Ancak Padişah Vahdettin kısa bir süre hariç, neredeyse tüm Kurtuluş Savaşı boyunca hain Damat Ferit’i başbakanlıkta tutmuştur.

Vahdettin’in orduyu etkisizleştirme çabaları

Padişah Vahdettin, "İngilizleri memnun etme" politikası gereği, Mondros Ateşkes Antlaşması’ndan hemen sonra, 5 Kasım 1918’de ordunun onda dokuzunun terhis edilerek, erlerin memleketlerine gönderilmesine yönelik kararnameyi hiç tereddüt etmeden imzalamıştır. Ayrıca İngilizlerin, Ali İhsan Paşa ve Yakup Şevki Paşa gibi başarılı komutanları tutuklayarak Malta’ya sürgün etmesine ses çıkarmamıştır. İngilizlerin isteği doğrultusunda orduyu güçsüzleştirme politikası uygulayan Vahdettin, daha sonra da Kuvayı Milliye’ye yardım eden Cemal Paşa ve Cevat Paşa gibi komutanların görevden alınmalarına da göz yummuştur. Vahdettin, ordudaki ulusalcı subayları Süleyman Şefik Paşa aracılığıyla tasfiye etmiştir.
Vahdettin, bir taraftan aktif orduları dağıtırken ve ulusalcı subayları etkisizleştirirken, diğer taraftan İngiliz isteklerine karşı çıkmayacak, padişah ve hükümetin muhafızlığını yapacak ordular kurmuştur. Örneğin, İstanbul Muhafızlığı ve 25. Kolordu Komutanlığı bu tür bir ordudur. Bütün umudu, İngilizlere ve Paris Barış Konferansı’na bağlayan bu ordu, hiçbir zaman Atatürk’ten ve Temsil Heyeti’nden emir almamıştır. Bu muhafızlığın ve ordunun görevi, İstanbul’da asayişin sağlanması, Padişahın korunması, İttihatçıların ve ulusalcıların tutuklanmasıdır. Bu tür yapay ordulardan biri de Askeri Nigehban Cemiyeti’dir. Milli harekete karşı olan bu teşkilat, İzmir’in işgali sonrasında Ege’de oluşan direniş cemiyetlerini ve subayların bunlara destek olmasını ağır bir şekilde eleştirerek, ordunun ve subayların çete savaşlarına katılmasının uygun olmadığını bildirmiştir.
Güdümlü orduların en önemlisi, Milli hareketi yok etmek için kurulan Kuvayı İnzibatiye (Halifelik Ordusu)’ dir. Bu tür "ihanet" ordularının sonuncusu Kuvayı Seferiye adlı ordudur.
Vahdettin, orduyu etkisizleştirmek için elinden gelen her şeyi yapmıştır. Örneğin, Vahdettin’in şeyhülislamı Mustafa Sabri Efendi, İzmir’in işgalinden 15 gün sonra yayımladığı bir demeçte, "Ordunun görevi oruç tutmaktır!" demiştir.
Ali Kemal de yazılarında sıkça, "Artık harp ve darp ile yapılacak bir şey yoktur" demiştir. Şeyhülislamın, "Ordunun görevi oruç tutmaktır!" şeklindeki demecinden üç ay sonra, Alemdar’da yayımlanan bir yazıda, "Ordunun beş vakit namazda Padişah’a duadan gayri bir şey bilmemesi lazımdır" denilmiştir.

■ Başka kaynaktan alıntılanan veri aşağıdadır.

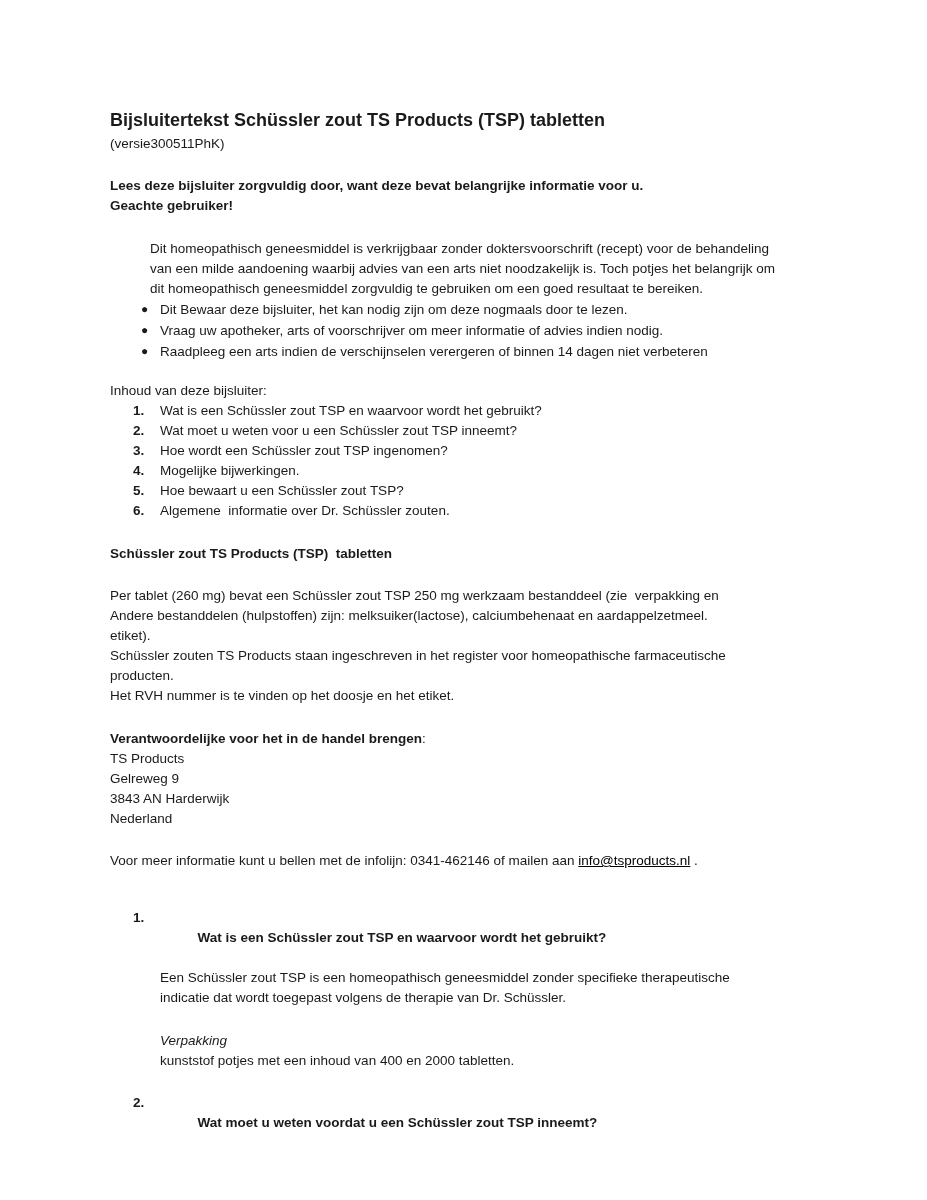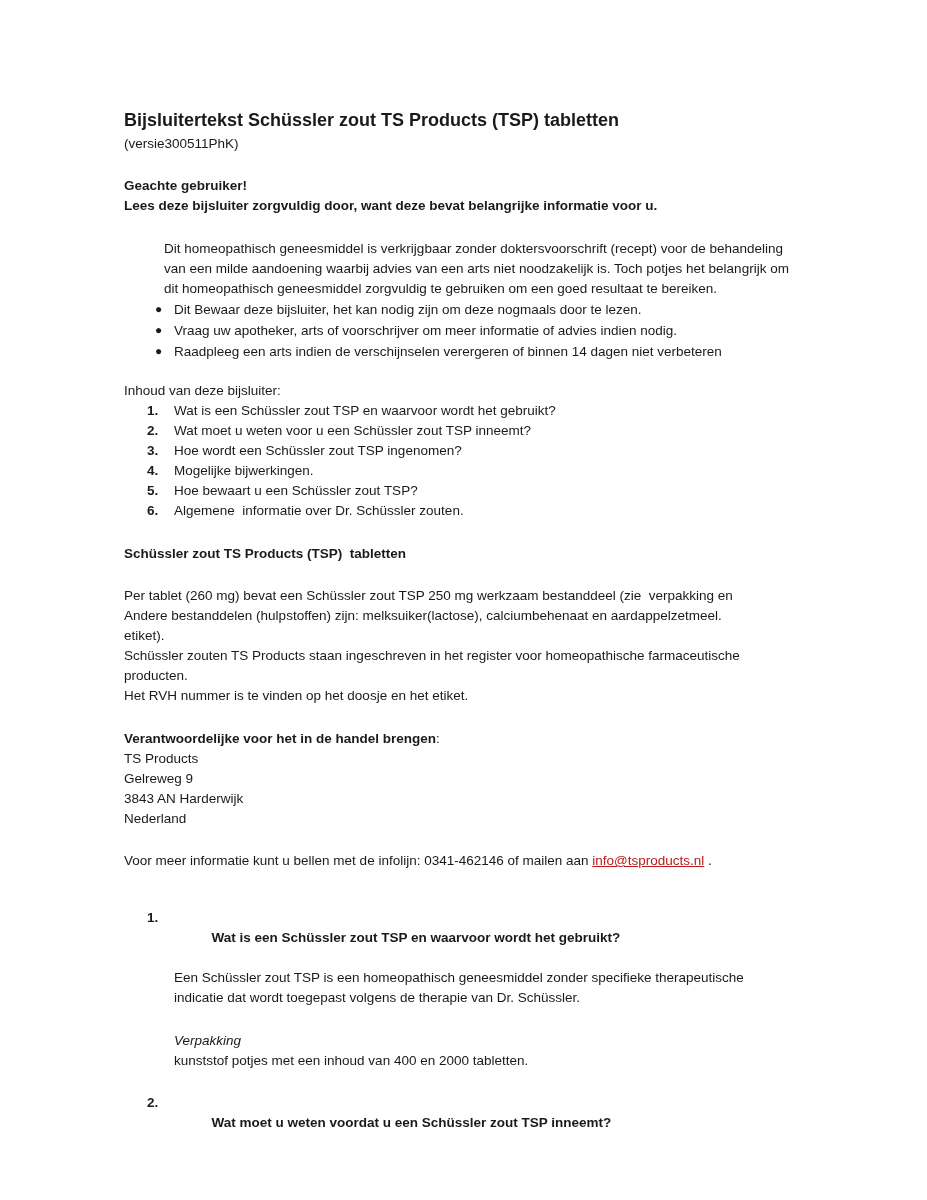"Bijsluitertekst Schüssler zout TS" .content { left: 124px -> 110px }
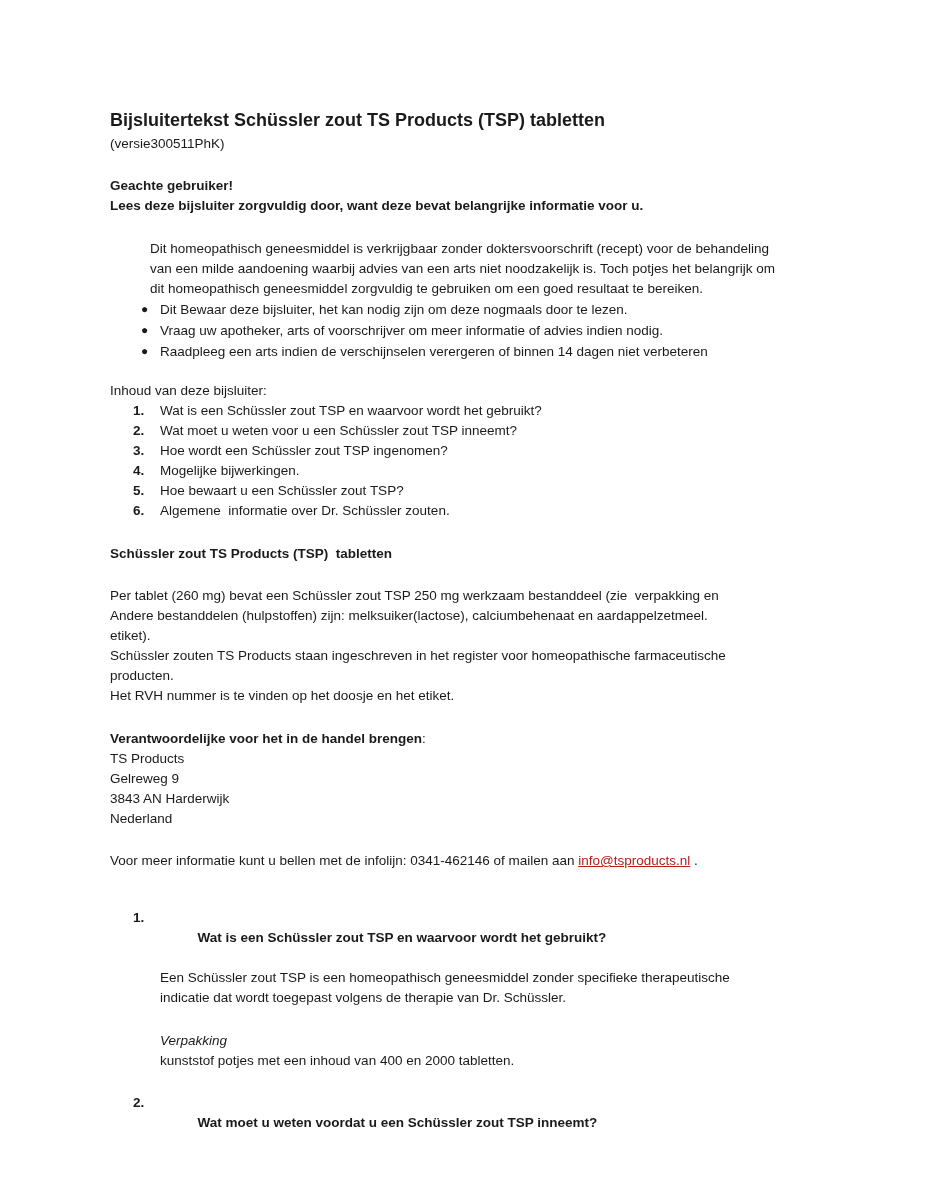"Geachte gebruiker!" div.line { order: before "Lees deze bijsluiter zorgvuldig door," -> after "Lees deze bijsluiter zorgvuldig door," }
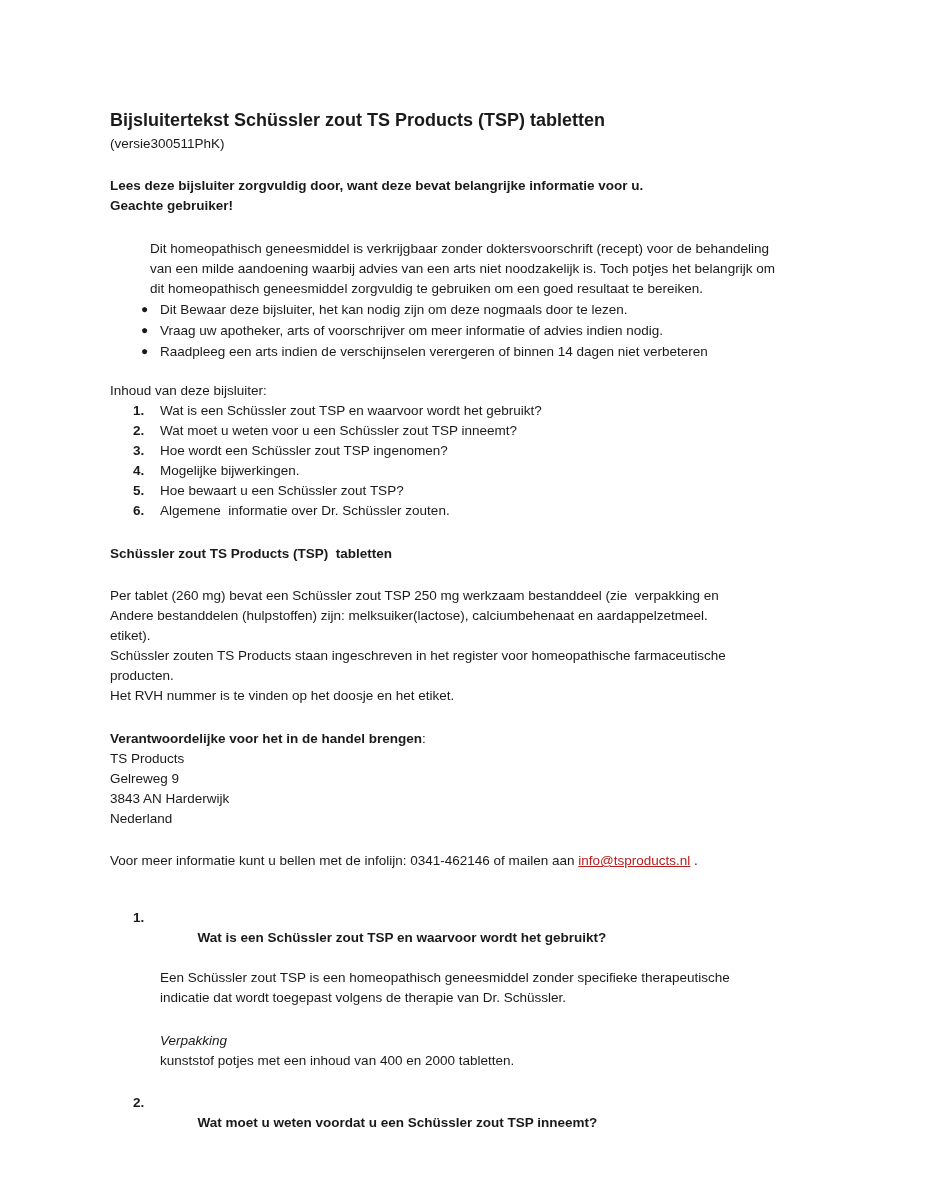"info@tsproducts.nl" .email-link { color: #b91c1c -> #000000 }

İstanbul Müftüsü Dürrizade ise, 11 Nisan 1920’de yayınladığı bir fetvada ulusalcı paşaların öldürülmelerinin dinen "caiz" olduğunu ve Kuvayı Milliye’ye karşı mücadele ederken ölenlerin şehit, kalanların gazi olacağını bildirmiştir. Ulusalcı subayların rütbeleri indirilmiş, hatta Atatürk’ün nişan ve madalyaları bile geri alınmıştır. Ordu müfettişlikleri kaldırılmış, Kuvayı Milliyeci subayların telgraf hizmetlerinden yararlanması yasaklanmıştır.
İçişleri Bakanı Ali Kemal, 26 Haziran 1919’da yayınladığı bir genelgeyle, valilerin, komutanların verdikleri emirlere uymamasını, uyanların şiddetle cezalandırılacağını bildirmiştir. Anadolu’daki ulusalcı subaylar türlü vadelerle İstanbul’a çağrılmış, Mustafa Kemal’in "zorla asker topladığı" dedikoduları yayılarak düzenli ordunun kurulması engellenmek istenmiştir. Anadolu’ya gönderilen "inceleme kurullarıyla" ordu denetim altına alınmaya çalışılmıştır.
28 Şubat sürecinden sonra Türkiye’de, Türk silahlı kuvvetlerini denetim altına alıp etkisizleştirmek isteyenlerle, Kurtuluş Savaşı yıllarında ulusal orduyu denetim altına alıp etkisizleştirmek isteyenlerin benzerliği çok dikkat çekicidir. O günlerde "din, iman, hilafet" diyerek emperyalizmle kol kola giren işbirlikçiler, bugünlerde de yine "din, iman, hilafet" diyerek emperyalizmle kol kola girmiştir.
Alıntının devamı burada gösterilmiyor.